Use Interpersonal Attraction To Have Great Relationships

friendshipWhy do we fall in love with people, like some, and hate others? Interpersonal attraction. It’s a major point of psychological study, and there’s really not much hard data on why one person might be attracted to another person and not attracted or even repulsed by someone else. Interpersonal attraction is still a great mystery.

There are certain principles at work, of course. It’s believed that people are attracted to people of approximately the same level of physical attractiveness. And that people of the same social background and similar economic situations will experience the interpersonal attraction that draws them together.

But also that in some cases, people who are very different in other aspects are more likely to be attracted to each other and happy together that two people very much alike in terms of things like dominance and personality.

Interpersonal attraction is an area that you have more control over that you think. You may not necessarily be able concentrate and attract a specific person, but you can use certain concepts to attract a certain type of person into your life.

The universal law of attraction tells us that like attracts like. Magnetic attraction will draw certain things to you based on what you believe. And conscious creation of your own reality can affect all these things as well. You must first decide what you want in a person, then believe that a person meeting those criteria exists and can come into your life.

This belief in what you want and its availability to you will help a person with the qualities that you want come into your life. Interpersonal attraction, the attraction of a person that complements us and would make a great friend or partner, is as affected by things like belief and thought as other things like how happy we are, the kinds of situations we attract, and our financial situations.

If you can decide that you can have prosperity and therefore you attract it, you can decide that you can have a positive person around you as your friend or your partner and then attract that person.

Your positive belief that you can get what you want automatically surrounds you in an aura of positivity. This alone will affect those you attract by putting out a signal for other positive people. If people tend to gravitate toward those who complement their personalities, then your positive aura will attract other positive people.

Your openness to financial prosperity and good fortune will also work in your favor by attracting people into your life who hold the same beliefs and openness. The power of positive thought can do amazing things in every aspect of your life, not just in your job, your financial situation and your level of happiness, but also in the type of person you attract.

Since attraction must be mutual for it to work, believing certain positive and good things about yourself can help interpersonal attraction work for you in bringing the right people into your life.

7 Responses to Use Interpersonal Attraction To Have Great Relationships

  • claire says:

    “It’s believed that people are attracted to people of approximately the same level of physical attractiveness”

    I watched an experiment in Discovery channel: Science of Sex Appeal, and this statement seems very true. People who think they are average in terms of attractiveness get attracted to the opposite sex w/ the same level.

  • Tom says:

    I agree with everything you’ve said, and would like to add the following:

    Establishing “rapport” with someone is key to setting up good communication, trust, familiarity and eventually romantic attraction. NLP techinques, law of attraction techniques and body language techniques all help to establish rapport.

  • Saikiran says:

    It’s believed that people are attracted to people of approximately the same level of physical attractiveness”
    thnks for the nice post

    I like your article,

  • Stevie says:

    Great article about such a complex topic. What drives people when they choose a partner? Is it all just about the need to find a “mate” as in the biological need to reproduce or is there something else at play?

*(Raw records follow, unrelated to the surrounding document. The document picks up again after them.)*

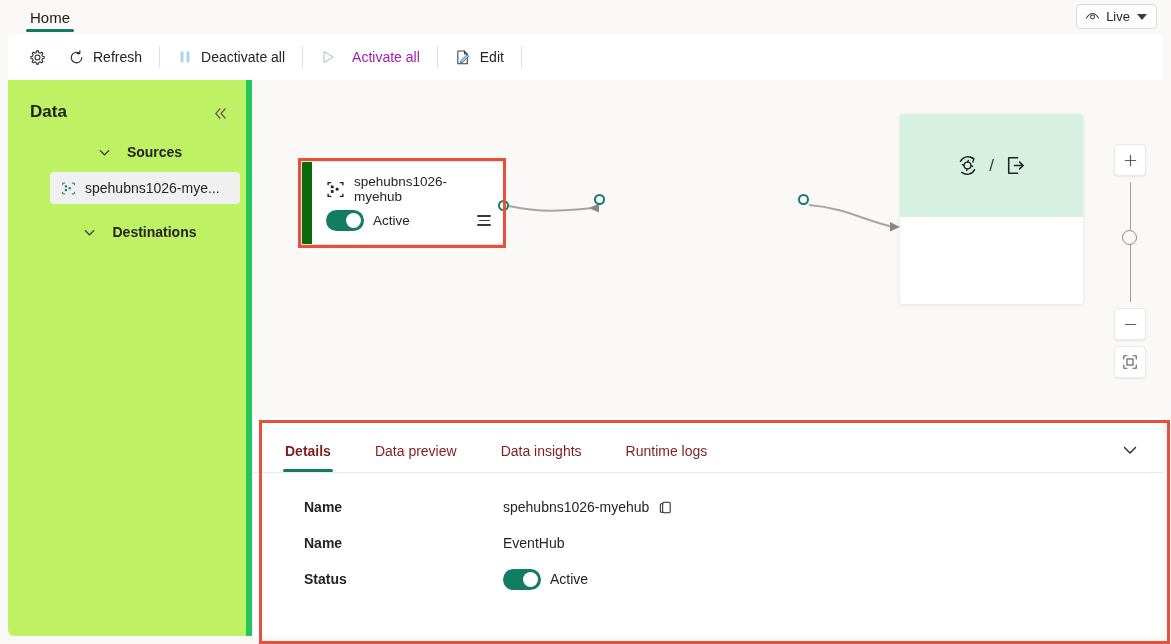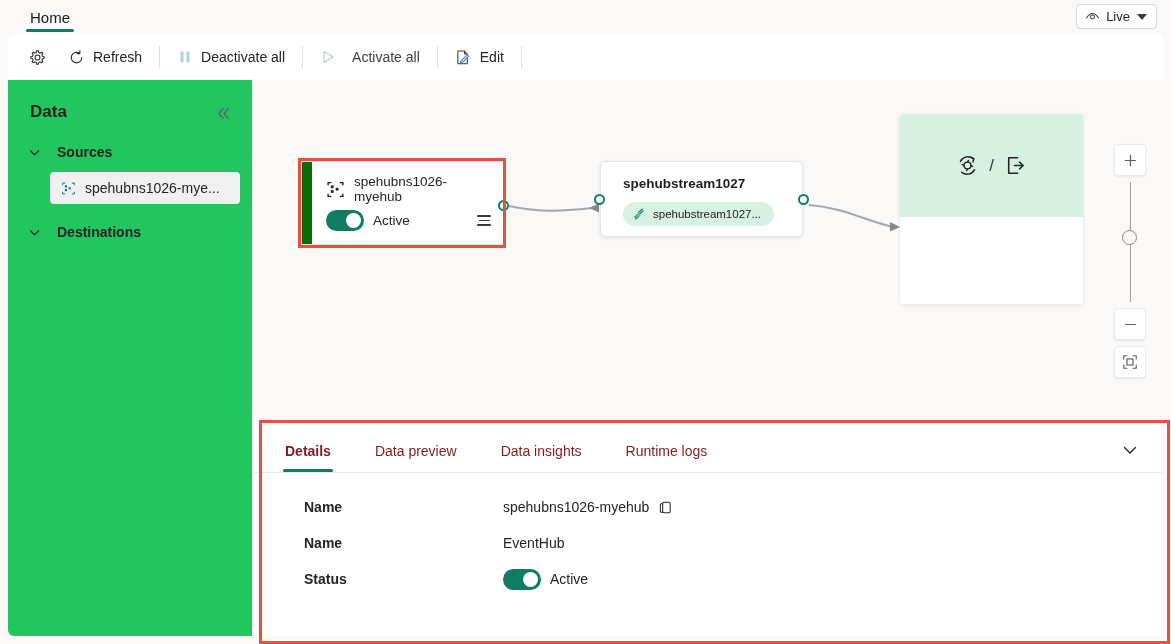"Activate all" .cmd.disabled { color: #404040 -> #a21caf }
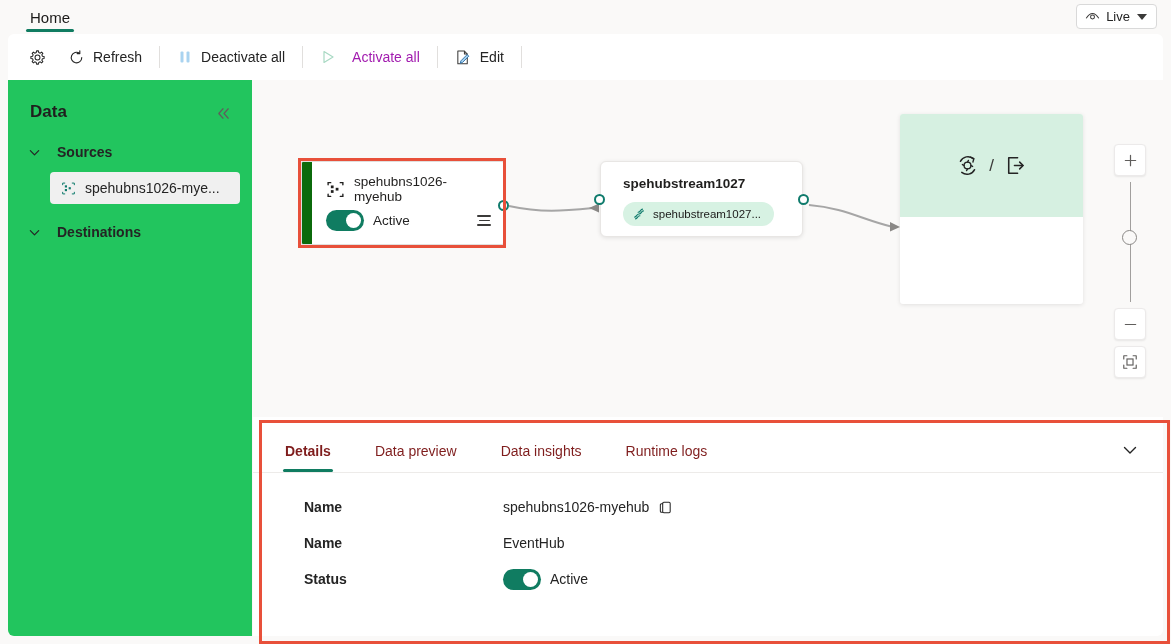"Data" .sidebar { background: #22c55e -> #bef264; border-right: 3px solid #22c55e -> 6px solid #22c55e }
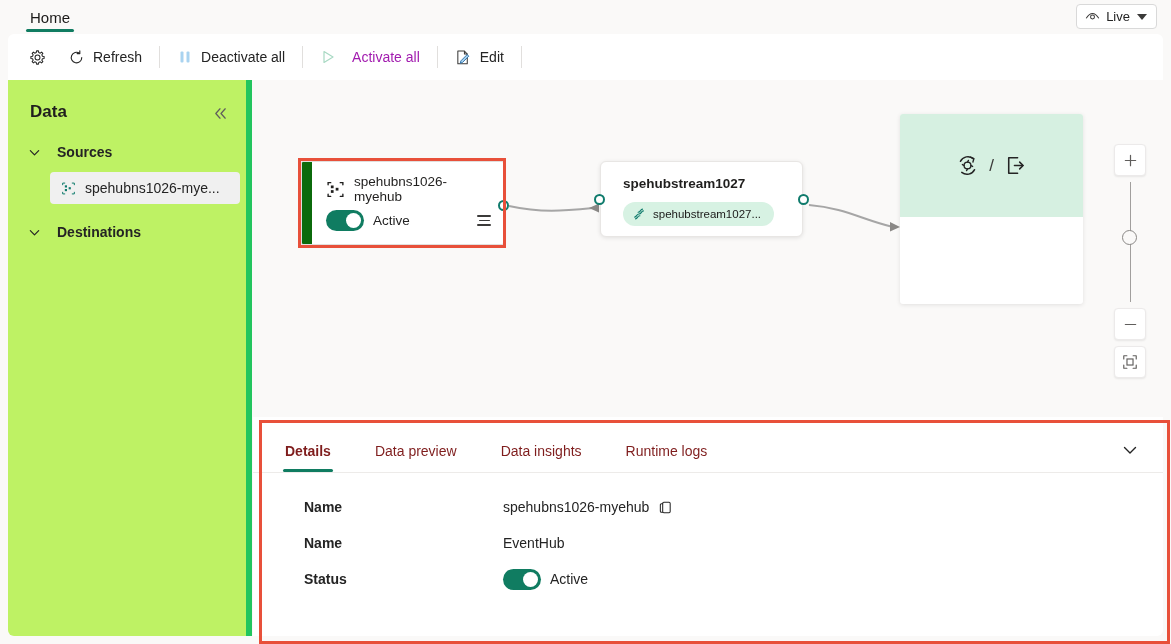"Sources" .tree-group { justify-content: none -> center }
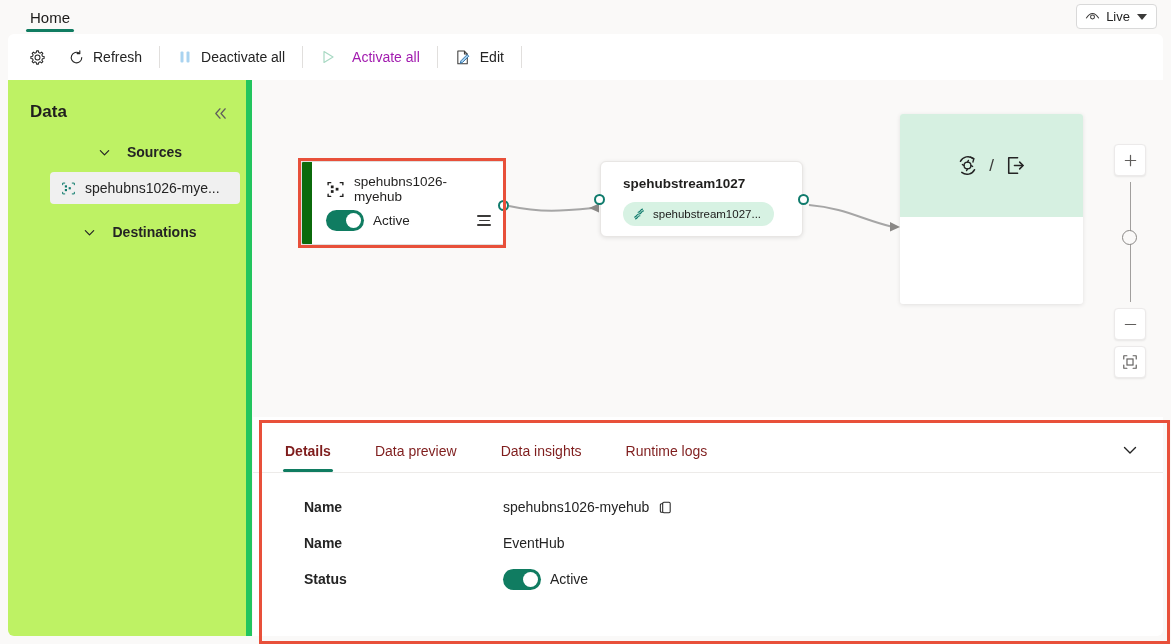"spehubstream1027" div.node-stream { html: <div> <div>spehubstream1027</div> <div> <svg> <path></path> <path></path> <path></path> </svg> <span>spehubstream1027...</span> </div> </div> -> none }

    You say “The universal law of attraction tells us that like attracts like” is predominant force and in many respects you are right. But how many times have we seen forces at play that determine the other side of this coin: “Opposites attract”?

    It is certainly a topic of conversation that will continue to go on and on and one of the reasons why forming relationships are such an important aspect of our lives.

    Keep the Smiles,

    Stevie

  • Heather says:

    I agree, it’s basically like “You get out of it what you put into it.” Positive, happy, upbeat people seem to attract positive, happy, and upbeat people and bring out that side of them. That seems to be one of the “secrets” of popularity. People aren’t typically thrilled to hang out with someone who’s a “downer”, but when the opportunity arises to hang out with someone upbeat and “fun”, people gravitate.

  • “You must first decide what you want in a person”, is important.

    You cannot know what you want in a person until you know what you want in yourself. Even then we are always growing and changing and you must put your finger on the pulse of who you are and where you are going.

    Openness and positivity are two more things that this article brings into play. Openness is extremely an extremely hard policy to practice on a regular basis. To truly let yourself take backseat to what is going on in front of you.

    With that said I think positivity is the one thing that everyone needs to take into consideration. If you are a good person and think positive, everything you want will happen. It might not seem like that at the time, but your positivity is pushing away the negative people and happenings. This allows the good things like love and happiness to find you.

  • imma says:

    I find that many times people are attracted to someone who is very much the opposite of them. I think that it is likely because they admire some of the qualities that the other person possess that they themselves do not. Also, maybe it is because there is a certain mystery to someone that is different from us.